(INPUT FOR THIS TASK)

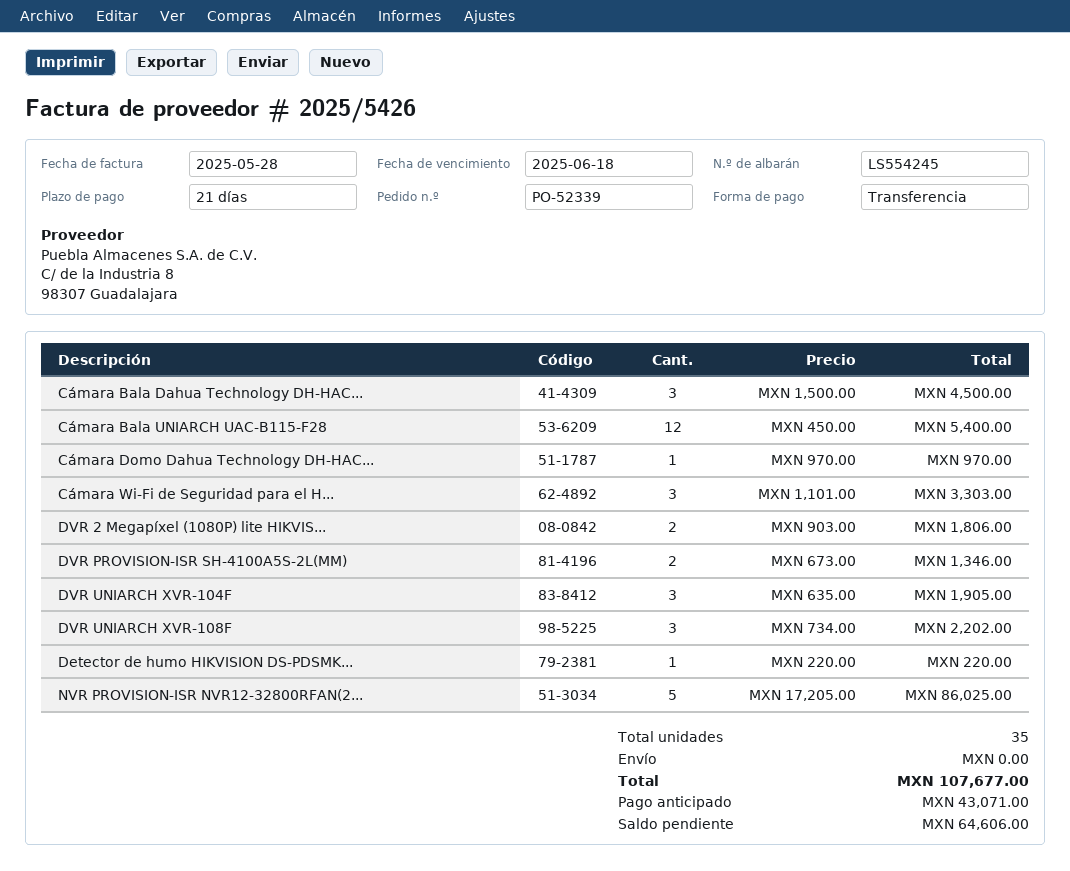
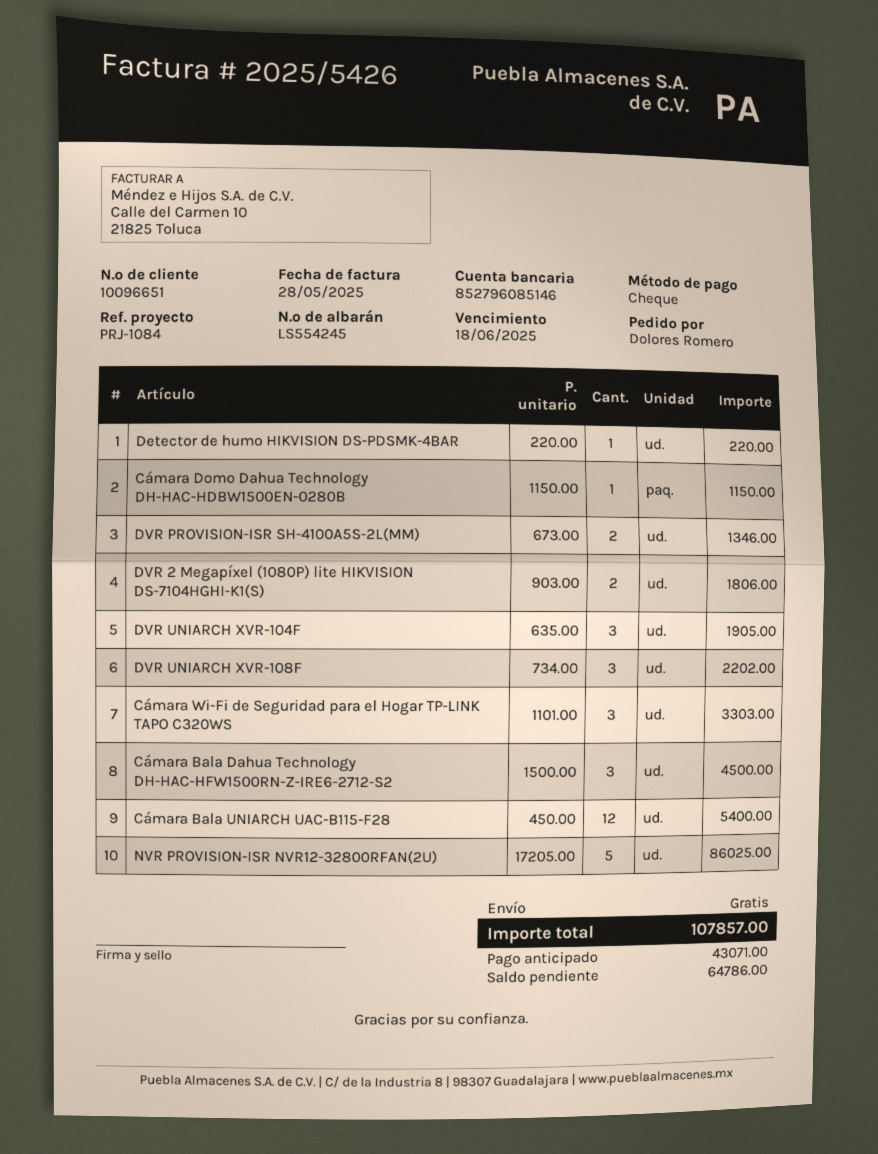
payment method: bank transfer -> cheque
Cámara Domo Dahua Technology DH-HAC...: 1 x 970.00 = 970.00 -> 1 x 1150.00 = 1150.00
total: 107677.00 -> 107857.00
balance: 64606.00 -> 64786.00

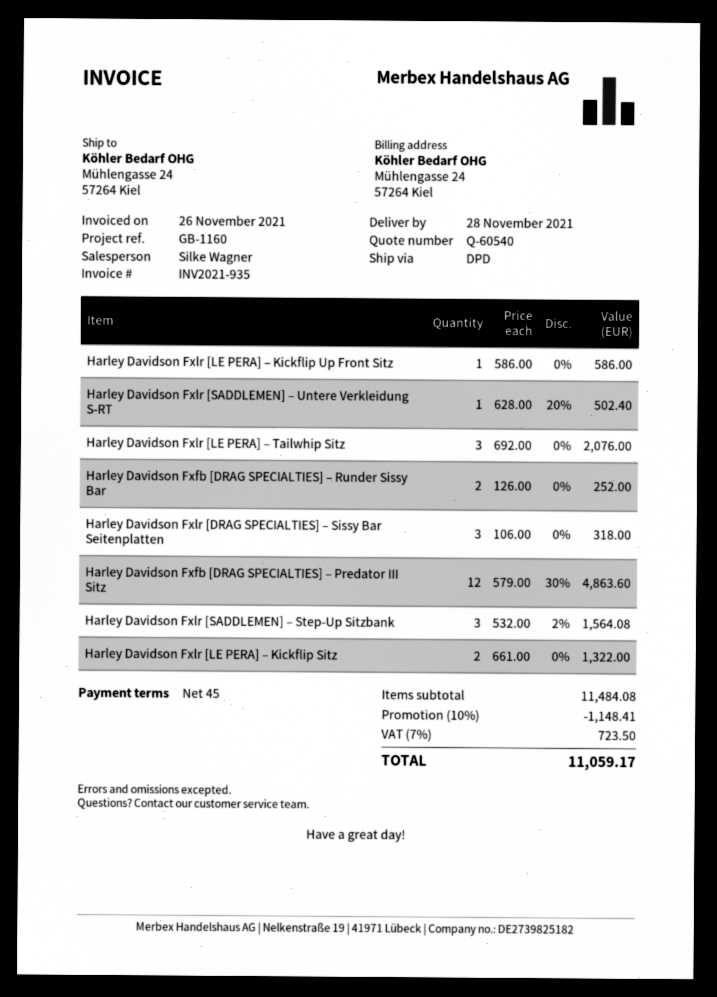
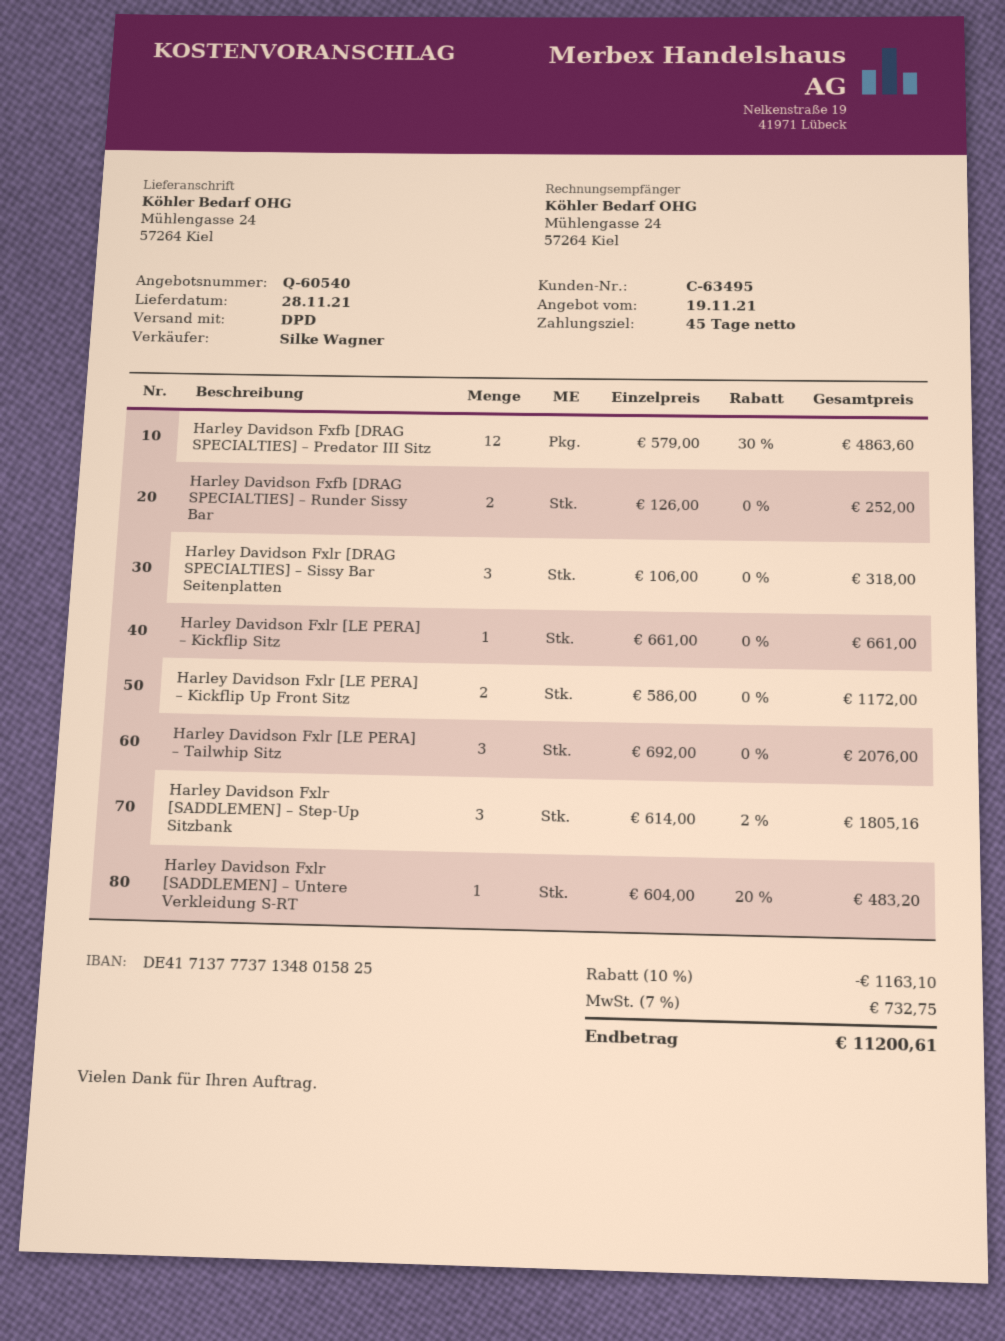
Harley Davidson Fxlr [LE PERA] – Kickflip Up Front Sitz: 1 x 586.00 = 586.00 -> 2 x 586.00 = 1172.00
Harley Davidson Fxlr [SADDLEMEN] – Untere Verkleidung S-RT: 1 x 628.00 - 20% = 502.40 -> 1 x 604.00 - 20% = 483.20
Harley Davidson Fxlr [SADDLEMEN] – Step-Up Sitzbank: 3 x 532.00 - 2% = 1564.08 -> 3 x 614.00 - 2% = 1805.16
Harley Davidson Fxlr [LE PERA] – Kickflip Sitz: 2 x 661.00 = 1322.00 -> 1 x 661.00 = 661.00
discount: 10% = 1148.41 -> 10% = 1163.10
tax: 7% = 723.50 -> 7% = 732.75
total: 11059.17 -> 11200.61

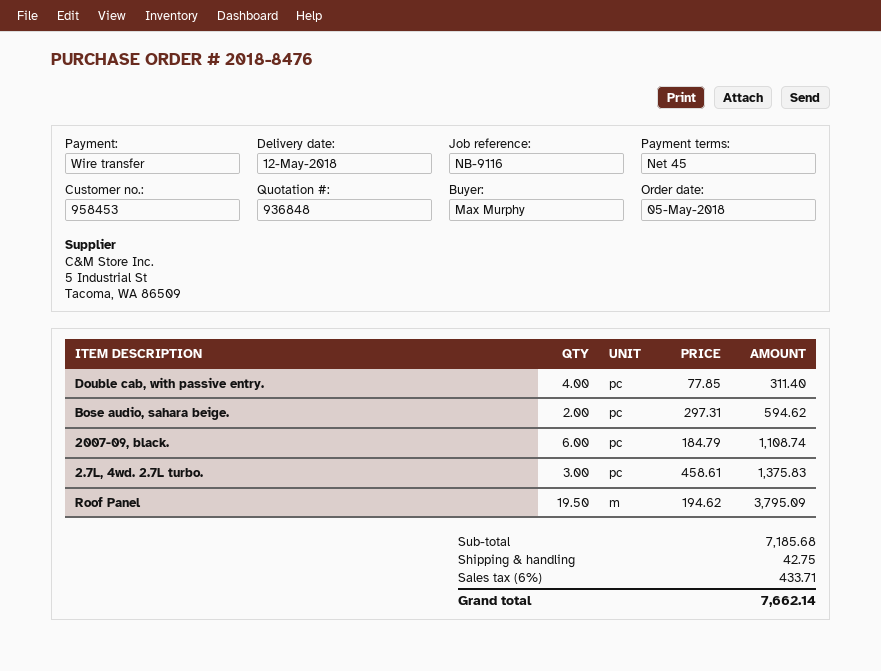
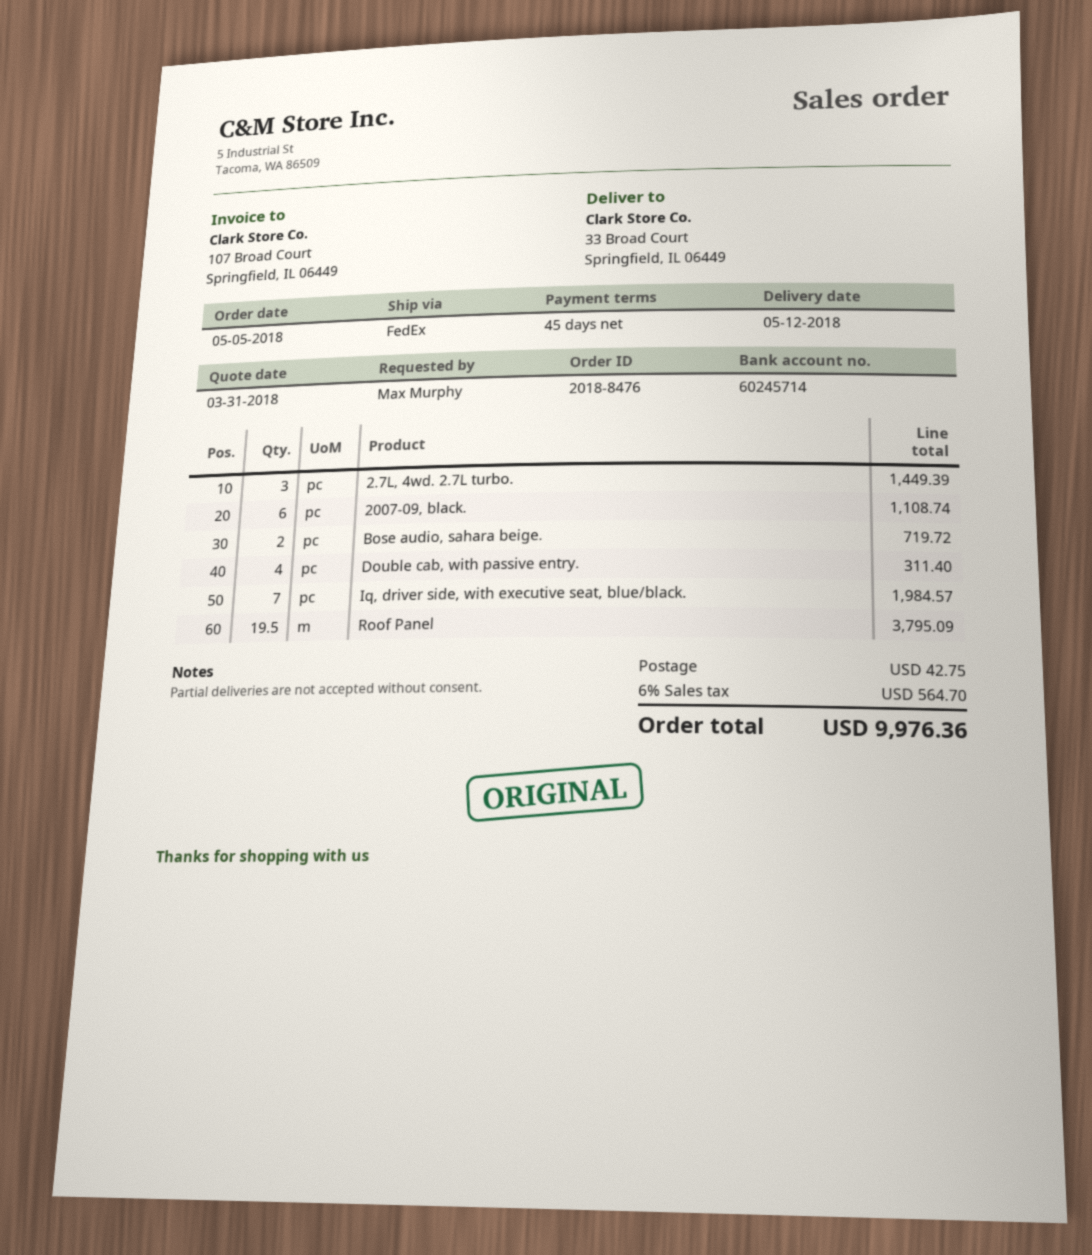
Bose audio, sahara beige.: 2 for 594.62 -> 2 for 719.72
2.7L, 4wd. 2.7L turbo.: 3 for 1375.83 -> 3 for 1449.39
Iq, driver side, with executive seat, blue/black.: none -> 7 for 1984.57
tax: 6% = 433.71 -> 6% = 564.70
total: 7662.14 -> 9976.36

(End INPUT FOR THIS TASK)

■ **WHAT YOU NEED TO DO**:
Return the lines exactly, from the one containing "total: 11059.17 -> 11200.61" through the last line above, including both ends and excluding every picture.

■ **TASK RESPONSE**:
total: 11059.17 -> 11200.61

Bose audio, sahara beige.: 2 for 594.62 -> 2 for 719.72
2.7L, 4wd. 2.7L turbo.: 3 for 1375.83 -> 3 for 1449.39
Iq, driver side, with executive seat, blue/black.: none -> 7 for 1984.57
tax: 6% = 433.71 -> 6% = 564.70
total: 7662.14 -> 9976.36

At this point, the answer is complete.